Given records:
----------------------------------------

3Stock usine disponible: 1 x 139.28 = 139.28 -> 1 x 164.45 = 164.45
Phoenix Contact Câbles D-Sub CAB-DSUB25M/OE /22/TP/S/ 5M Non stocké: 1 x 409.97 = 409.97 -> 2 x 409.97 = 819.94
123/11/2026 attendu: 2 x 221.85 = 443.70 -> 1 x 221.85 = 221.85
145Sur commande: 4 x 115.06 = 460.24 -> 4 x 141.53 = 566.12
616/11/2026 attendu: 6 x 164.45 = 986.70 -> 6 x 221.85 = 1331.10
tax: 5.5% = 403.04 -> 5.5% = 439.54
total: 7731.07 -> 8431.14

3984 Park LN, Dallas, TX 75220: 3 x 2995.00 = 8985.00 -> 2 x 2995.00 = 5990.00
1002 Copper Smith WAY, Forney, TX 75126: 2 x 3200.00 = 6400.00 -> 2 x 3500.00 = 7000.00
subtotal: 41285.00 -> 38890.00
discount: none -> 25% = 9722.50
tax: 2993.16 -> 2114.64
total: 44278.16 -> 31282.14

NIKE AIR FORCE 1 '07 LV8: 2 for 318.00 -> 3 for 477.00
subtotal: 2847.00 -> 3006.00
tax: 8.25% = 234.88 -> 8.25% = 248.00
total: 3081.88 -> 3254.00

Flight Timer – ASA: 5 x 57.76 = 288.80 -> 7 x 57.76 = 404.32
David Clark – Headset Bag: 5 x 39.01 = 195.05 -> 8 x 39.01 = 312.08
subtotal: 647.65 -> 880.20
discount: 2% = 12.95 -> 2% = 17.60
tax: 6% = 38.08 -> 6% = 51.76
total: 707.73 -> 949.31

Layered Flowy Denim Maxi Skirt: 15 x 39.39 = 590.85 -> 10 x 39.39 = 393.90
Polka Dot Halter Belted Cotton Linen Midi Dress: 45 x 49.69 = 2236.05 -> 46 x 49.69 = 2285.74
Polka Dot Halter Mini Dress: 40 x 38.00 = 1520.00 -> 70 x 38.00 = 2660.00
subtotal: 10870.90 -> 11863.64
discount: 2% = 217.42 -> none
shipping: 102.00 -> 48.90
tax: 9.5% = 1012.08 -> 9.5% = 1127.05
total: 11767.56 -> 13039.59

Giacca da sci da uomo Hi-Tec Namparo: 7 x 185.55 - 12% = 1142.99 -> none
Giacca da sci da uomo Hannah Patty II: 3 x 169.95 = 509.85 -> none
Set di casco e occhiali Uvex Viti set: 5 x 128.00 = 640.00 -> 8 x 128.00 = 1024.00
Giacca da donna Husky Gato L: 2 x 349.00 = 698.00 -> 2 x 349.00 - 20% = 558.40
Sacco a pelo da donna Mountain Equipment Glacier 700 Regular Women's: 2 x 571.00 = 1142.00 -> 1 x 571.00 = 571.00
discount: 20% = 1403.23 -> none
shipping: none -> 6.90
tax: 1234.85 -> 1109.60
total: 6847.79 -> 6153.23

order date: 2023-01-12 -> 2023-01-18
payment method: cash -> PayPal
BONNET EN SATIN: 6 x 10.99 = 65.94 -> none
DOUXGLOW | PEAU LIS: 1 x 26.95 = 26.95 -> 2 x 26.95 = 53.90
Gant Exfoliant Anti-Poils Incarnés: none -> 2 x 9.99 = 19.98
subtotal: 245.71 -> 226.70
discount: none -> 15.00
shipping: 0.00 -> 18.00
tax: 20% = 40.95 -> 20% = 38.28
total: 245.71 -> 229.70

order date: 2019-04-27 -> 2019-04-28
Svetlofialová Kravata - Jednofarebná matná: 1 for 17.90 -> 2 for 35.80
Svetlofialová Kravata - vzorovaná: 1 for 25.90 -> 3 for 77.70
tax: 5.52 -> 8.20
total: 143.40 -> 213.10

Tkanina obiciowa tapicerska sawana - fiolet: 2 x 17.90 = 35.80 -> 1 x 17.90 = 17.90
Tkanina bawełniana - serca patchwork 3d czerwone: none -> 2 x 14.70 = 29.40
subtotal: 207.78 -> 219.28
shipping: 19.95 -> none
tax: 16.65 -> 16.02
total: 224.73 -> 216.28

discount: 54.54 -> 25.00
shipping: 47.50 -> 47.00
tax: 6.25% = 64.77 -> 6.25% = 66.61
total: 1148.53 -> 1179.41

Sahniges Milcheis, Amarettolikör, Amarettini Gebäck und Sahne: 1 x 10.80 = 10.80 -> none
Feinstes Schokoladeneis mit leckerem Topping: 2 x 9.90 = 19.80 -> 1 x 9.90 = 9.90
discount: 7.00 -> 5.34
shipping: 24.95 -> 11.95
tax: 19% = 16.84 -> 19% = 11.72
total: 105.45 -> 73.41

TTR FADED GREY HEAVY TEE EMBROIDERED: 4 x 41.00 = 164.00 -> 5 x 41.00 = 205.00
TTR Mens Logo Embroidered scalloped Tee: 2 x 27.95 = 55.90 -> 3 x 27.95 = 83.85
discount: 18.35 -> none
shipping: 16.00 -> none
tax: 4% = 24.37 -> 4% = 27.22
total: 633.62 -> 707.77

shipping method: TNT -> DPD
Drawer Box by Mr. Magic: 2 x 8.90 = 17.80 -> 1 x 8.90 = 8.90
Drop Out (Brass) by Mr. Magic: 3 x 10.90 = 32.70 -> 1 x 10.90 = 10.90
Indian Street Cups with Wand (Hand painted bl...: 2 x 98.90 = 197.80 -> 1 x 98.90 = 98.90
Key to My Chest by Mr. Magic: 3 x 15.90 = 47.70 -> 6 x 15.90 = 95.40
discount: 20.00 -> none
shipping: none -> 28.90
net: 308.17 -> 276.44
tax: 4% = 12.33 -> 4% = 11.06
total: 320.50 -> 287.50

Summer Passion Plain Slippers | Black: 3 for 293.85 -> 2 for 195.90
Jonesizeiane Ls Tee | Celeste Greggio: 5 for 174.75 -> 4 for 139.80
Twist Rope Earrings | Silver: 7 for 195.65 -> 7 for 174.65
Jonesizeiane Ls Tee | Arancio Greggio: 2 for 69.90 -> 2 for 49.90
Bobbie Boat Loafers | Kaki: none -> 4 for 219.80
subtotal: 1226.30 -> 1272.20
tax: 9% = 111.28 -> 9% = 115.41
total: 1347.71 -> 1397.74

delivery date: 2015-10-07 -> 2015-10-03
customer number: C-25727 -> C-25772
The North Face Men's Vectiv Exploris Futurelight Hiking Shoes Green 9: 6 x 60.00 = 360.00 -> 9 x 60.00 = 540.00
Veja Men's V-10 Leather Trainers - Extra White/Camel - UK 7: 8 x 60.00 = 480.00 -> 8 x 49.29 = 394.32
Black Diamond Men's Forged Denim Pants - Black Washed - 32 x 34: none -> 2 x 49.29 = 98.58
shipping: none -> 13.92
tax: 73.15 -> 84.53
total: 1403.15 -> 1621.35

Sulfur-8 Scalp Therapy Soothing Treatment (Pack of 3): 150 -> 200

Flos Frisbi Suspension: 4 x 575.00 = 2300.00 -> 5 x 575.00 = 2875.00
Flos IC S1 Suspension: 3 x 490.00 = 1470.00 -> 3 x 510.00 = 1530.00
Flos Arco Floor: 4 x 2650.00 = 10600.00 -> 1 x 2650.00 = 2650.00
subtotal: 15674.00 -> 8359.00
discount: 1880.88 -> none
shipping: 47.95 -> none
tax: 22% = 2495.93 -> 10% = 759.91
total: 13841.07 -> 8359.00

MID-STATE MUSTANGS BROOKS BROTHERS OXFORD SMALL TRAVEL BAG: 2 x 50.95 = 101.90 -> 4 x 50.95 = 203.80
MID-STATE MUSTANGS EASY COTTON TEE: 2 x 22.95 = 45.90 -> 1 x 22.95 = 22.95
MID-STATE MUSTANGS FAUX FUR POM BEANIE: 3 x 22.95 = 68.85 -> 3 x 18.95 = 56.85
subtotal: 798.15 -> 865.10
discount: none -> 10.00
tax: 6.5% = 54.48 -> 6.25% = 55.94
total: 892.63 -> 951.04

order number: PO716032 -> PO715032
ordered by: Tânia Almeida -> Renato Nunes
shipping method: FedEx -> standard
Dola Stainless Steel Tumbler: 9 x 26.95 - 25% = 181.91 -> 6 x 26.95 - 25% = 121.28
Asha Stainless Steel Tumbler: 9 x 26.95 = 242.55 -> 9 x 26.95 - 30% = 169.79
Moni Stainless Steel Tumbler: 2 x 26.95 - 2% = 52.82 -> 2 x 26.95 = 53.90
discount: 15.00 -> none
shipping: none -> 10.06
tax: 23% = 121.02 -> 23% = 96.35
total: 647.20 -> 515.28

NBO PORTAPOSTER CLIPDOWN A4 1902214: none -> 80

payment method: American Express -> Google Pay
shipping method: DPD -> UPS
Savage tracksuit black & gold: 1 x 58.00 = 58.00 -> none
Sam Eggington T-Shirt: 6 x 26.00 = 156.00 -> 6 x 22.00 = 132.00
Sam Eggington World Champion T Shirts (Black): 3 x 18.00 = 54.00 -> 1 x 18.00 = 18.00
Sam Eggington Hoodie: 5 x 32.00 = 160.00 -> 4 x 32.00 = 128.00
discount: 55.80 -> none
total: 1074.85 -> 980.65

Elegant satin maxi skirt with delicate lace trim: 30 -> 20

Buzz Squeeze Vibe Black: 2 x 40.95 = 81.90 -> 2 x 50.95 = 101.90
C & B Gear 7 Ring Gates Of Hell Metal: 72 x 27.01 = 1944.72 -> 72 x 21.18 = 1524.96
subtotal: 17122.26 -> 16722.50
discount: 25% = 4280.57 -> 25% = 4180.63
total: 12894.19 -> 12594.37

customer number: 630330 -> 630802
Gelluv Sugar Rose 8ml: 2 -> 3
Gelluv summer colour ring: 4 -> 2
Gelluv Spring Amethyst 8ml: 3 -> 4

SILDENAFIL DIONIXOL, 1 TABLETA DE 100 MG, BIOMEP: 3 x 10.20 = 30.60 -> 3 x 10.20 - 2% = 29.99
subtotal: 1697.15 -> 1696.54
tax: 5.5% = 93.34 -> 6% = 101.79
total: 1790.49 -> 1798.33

----------------------------------------

Work to be completed: Above are the records; copy exactly the lines from the line with "subtotal: 1226.30 -> 1272.20" through the line with "Veja Men's V-10", both included.

Exercise result:
subtotal: 1226.30 -> 1272.20
tax: 9% = 111.28 -> 9% = 115.41
total: 1347.71 -> 1397.74

delivery date: 2015-10-07 -> 2015-10-03
customer number: C-25727 -> C-25772
The North Face Men's Vectiv Exploris Futurelight Hiking Shoes Green 9: 6 x 60.00 = 360.00 -> 9 x 60.00 = 540.00
Veja Men's V-10 Leather Trainers - Extra White/Camel - UK 7: 8 x 60.00 = 480.00 -> 8 x 49.29 = 394.32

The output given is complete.